• Problem
Copy the material below verbatim from the line with "梁玉玉 | 二.33(1分): 1 -> 0" to the line with "刘晓倩 | 二.34(1分): 0 -> 1", both lines included, omitting pictures and every line outside that range.

-=-=-

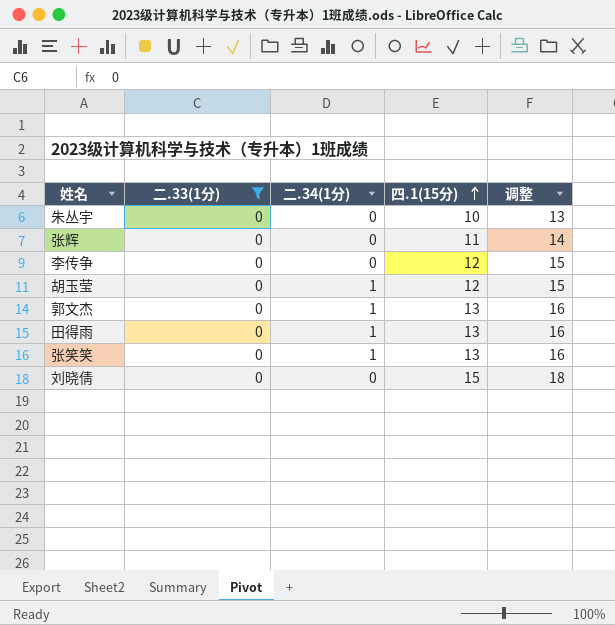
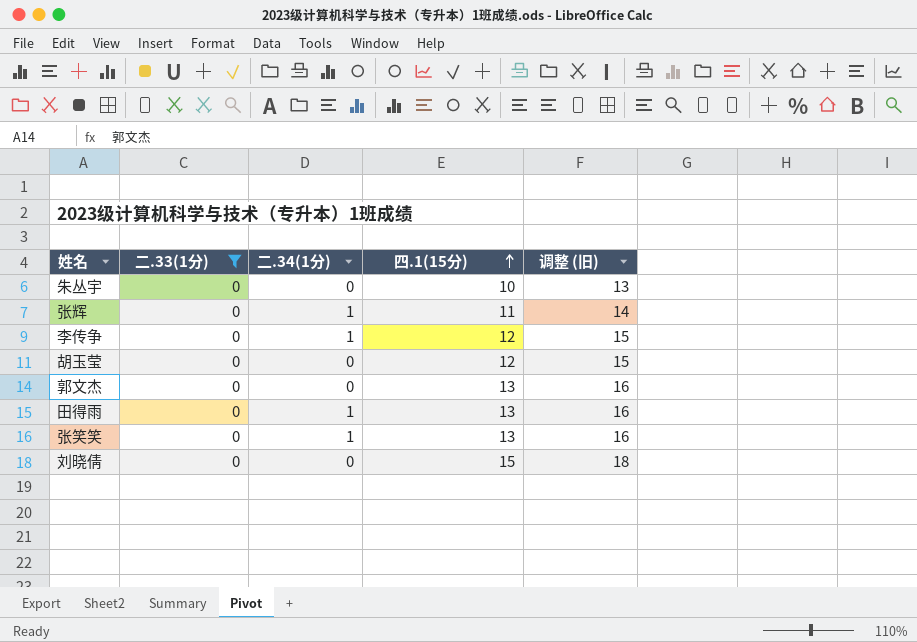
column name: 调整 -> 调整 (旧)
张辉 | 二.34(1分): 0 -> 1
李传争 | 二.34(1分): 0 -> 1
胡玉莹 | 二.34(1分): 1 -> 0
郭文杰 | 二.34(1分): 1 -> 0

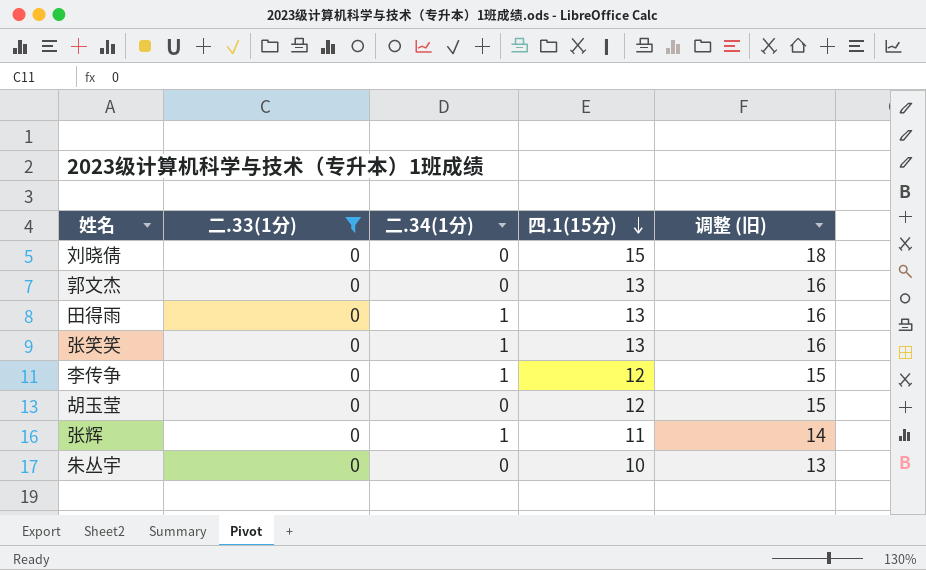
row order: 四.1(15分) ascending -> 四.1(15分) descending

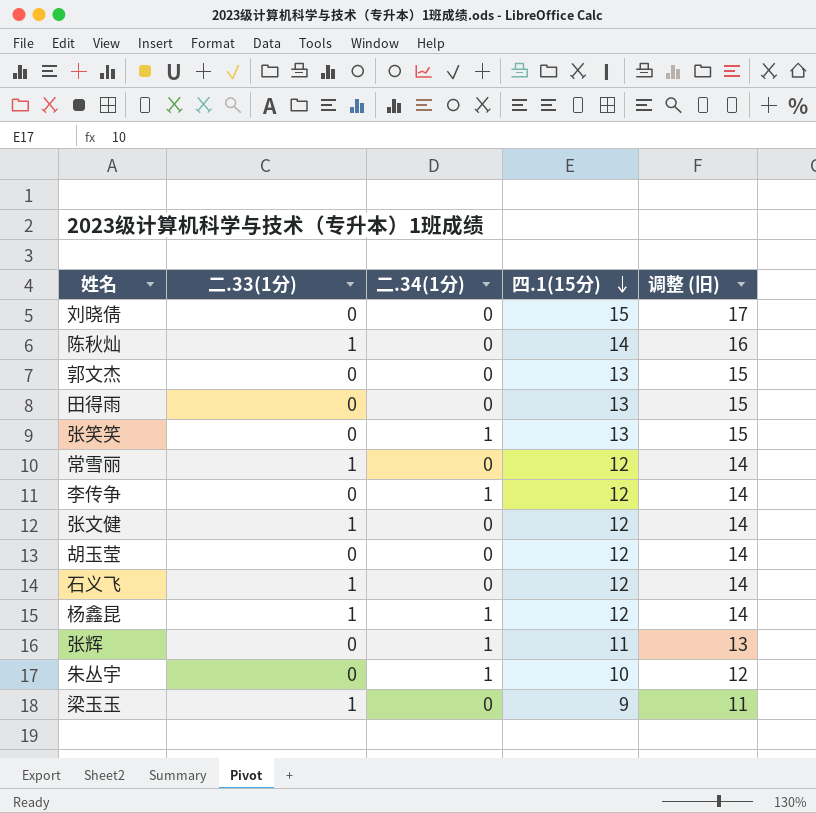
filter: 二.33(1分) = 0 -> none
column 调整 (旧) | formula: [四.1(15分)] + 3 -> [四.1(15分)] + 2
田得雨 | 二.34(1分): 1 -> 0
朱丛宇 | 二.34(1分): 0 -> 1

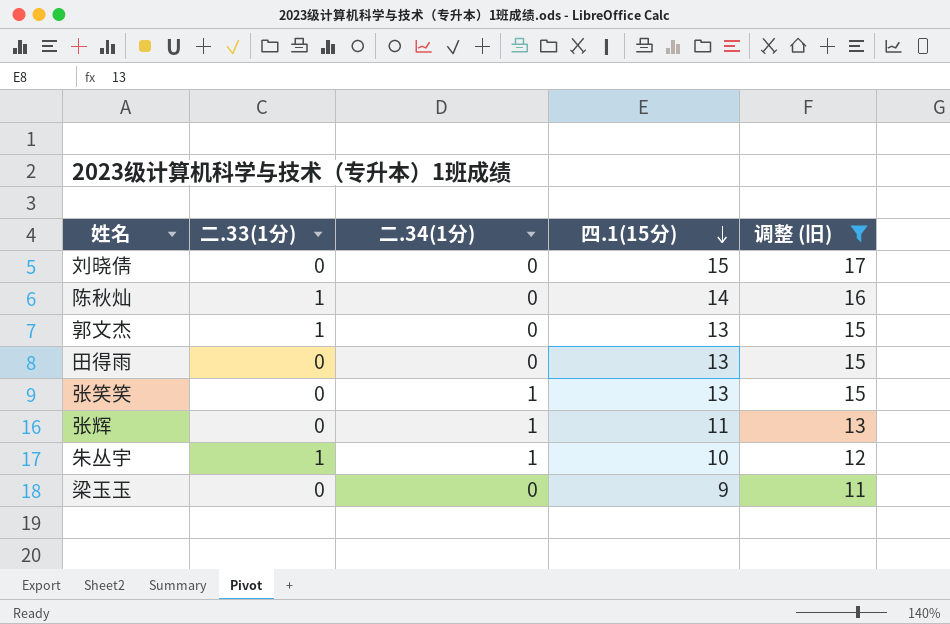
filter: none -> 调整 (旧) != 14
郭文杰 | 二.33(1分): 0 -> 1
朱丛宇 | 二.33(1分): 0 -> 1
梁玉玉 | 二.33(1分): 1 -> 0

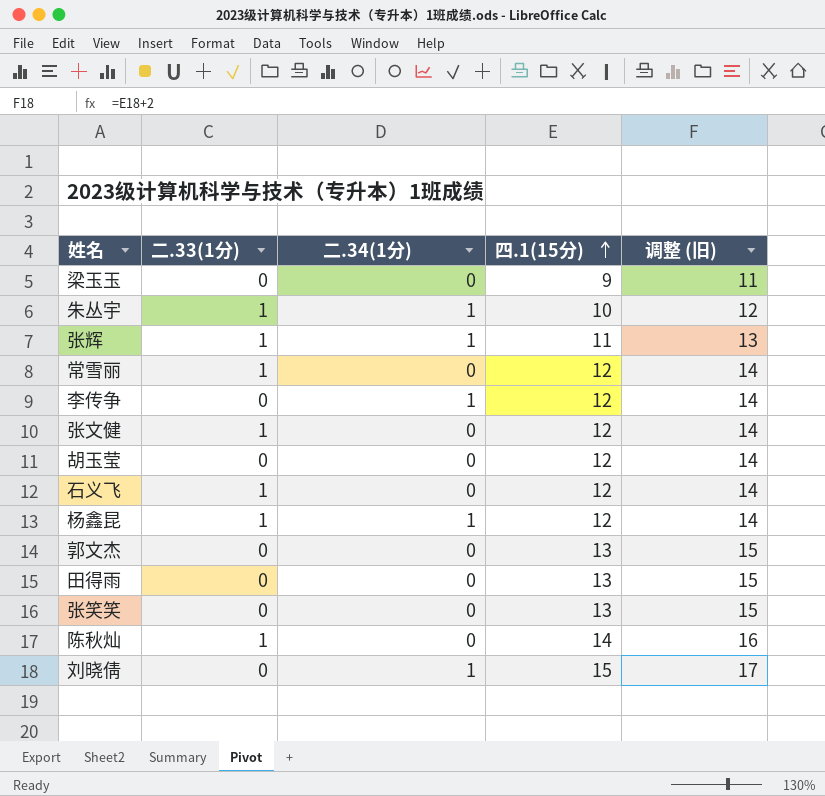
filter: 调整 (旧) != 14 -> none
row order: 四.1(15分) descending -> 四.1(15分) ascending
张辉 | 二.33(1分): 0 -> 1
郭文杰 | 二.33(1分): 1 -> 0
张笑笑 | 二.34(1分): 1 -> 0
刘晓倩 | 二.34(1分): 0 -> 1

-=-=-

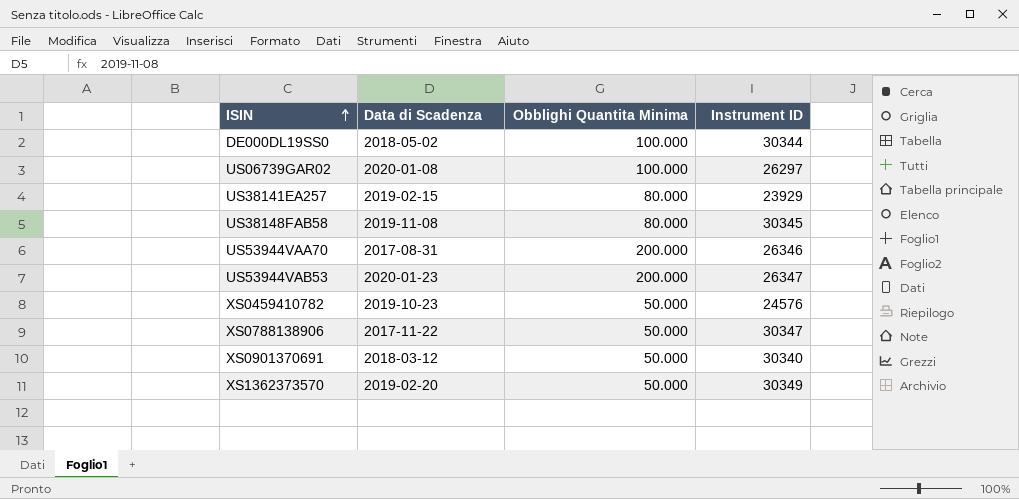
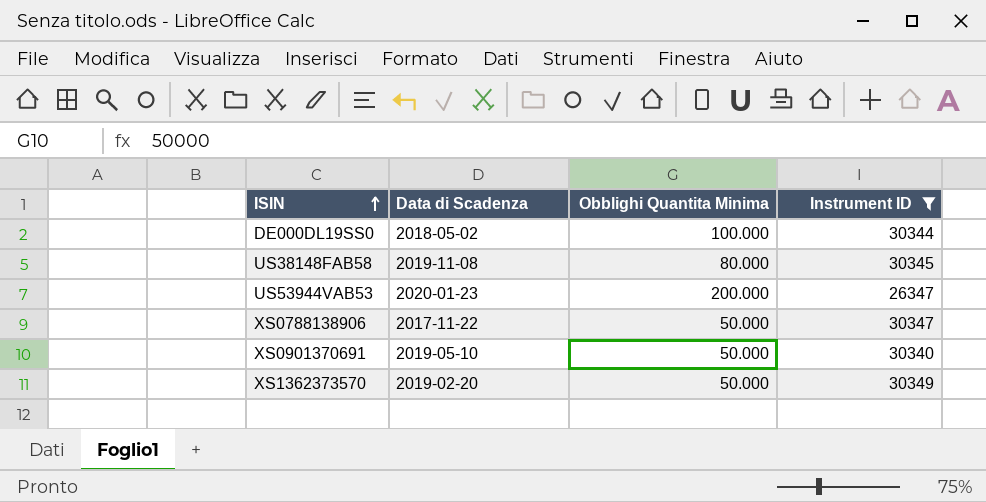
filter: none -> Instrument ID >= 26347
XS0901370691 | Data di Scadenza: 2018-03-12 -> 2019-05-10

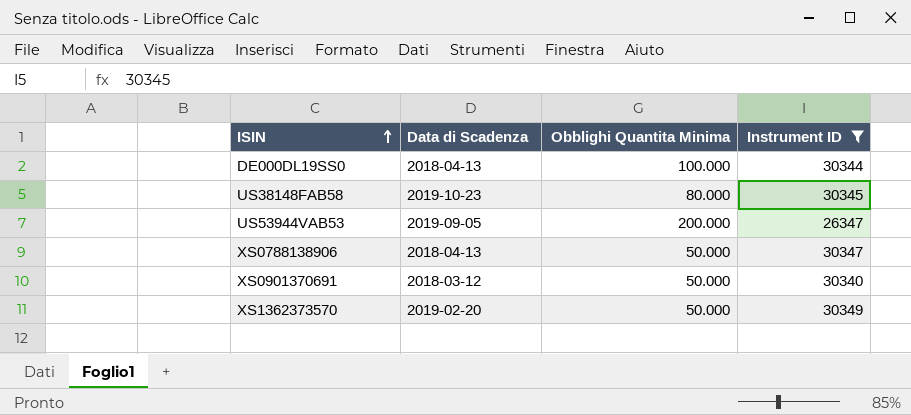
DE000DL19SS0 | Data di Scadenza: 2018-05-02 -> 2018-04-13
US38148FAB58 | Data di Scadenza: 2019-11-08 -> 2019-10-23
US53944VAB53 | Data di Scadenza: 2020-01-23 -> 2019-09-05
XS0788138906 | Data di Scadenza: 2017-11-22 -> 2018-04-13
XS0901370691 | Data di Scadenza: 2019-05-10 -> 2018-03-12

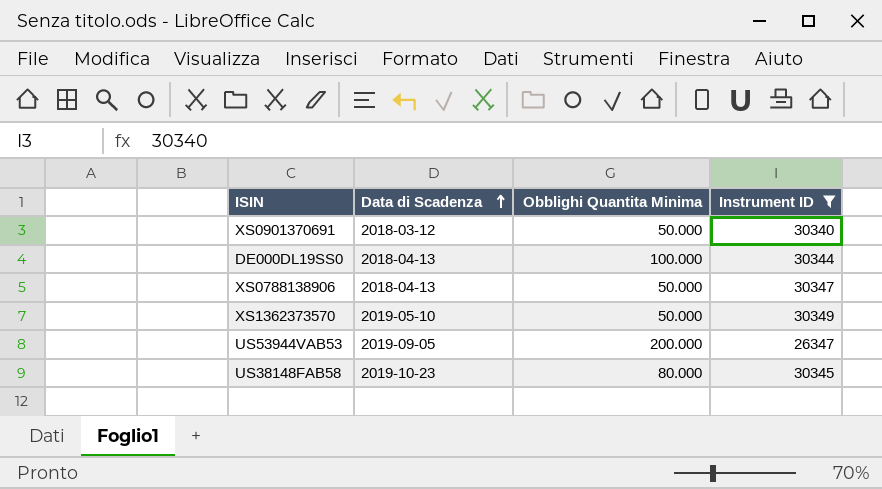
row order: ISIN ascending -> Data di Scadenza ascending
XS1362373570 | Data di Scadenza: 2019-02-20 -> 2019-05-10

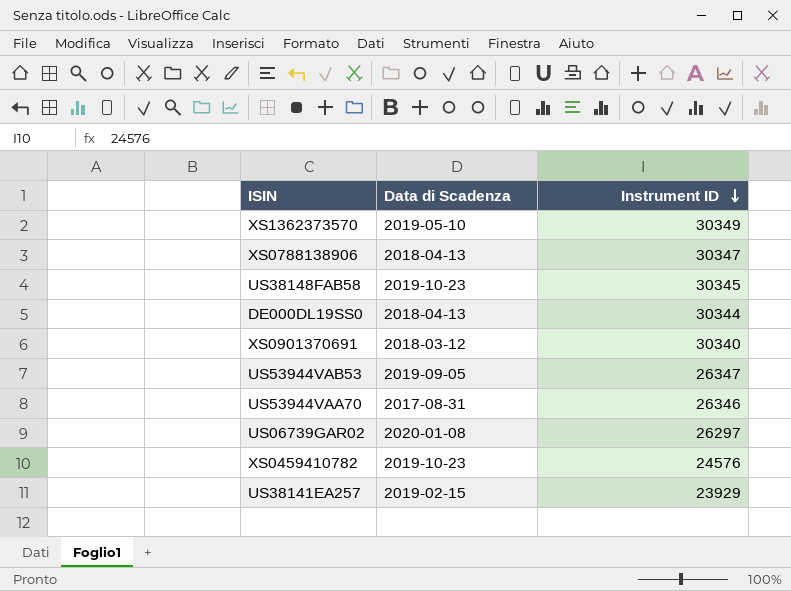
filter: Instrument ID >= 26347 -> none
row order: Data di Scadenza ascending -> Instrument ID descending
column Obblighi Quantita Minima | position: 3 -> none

-=-=-

• Output of the exercise
梁玉玉 | 二.33(1分): 1 -> 0

filter: 调整 (旧) != 14 -> none
row order: 四.1(15分) descending -> 四.1(15分) ascending
张辉 | 二.33(1分): 0 -> 1
郭文杰 | 二.33(1分): 1 -> 0
张笑笑 | 二.34(1分): 1 -> 0
刘晓倩 | 二.34(1分): 0 -> 1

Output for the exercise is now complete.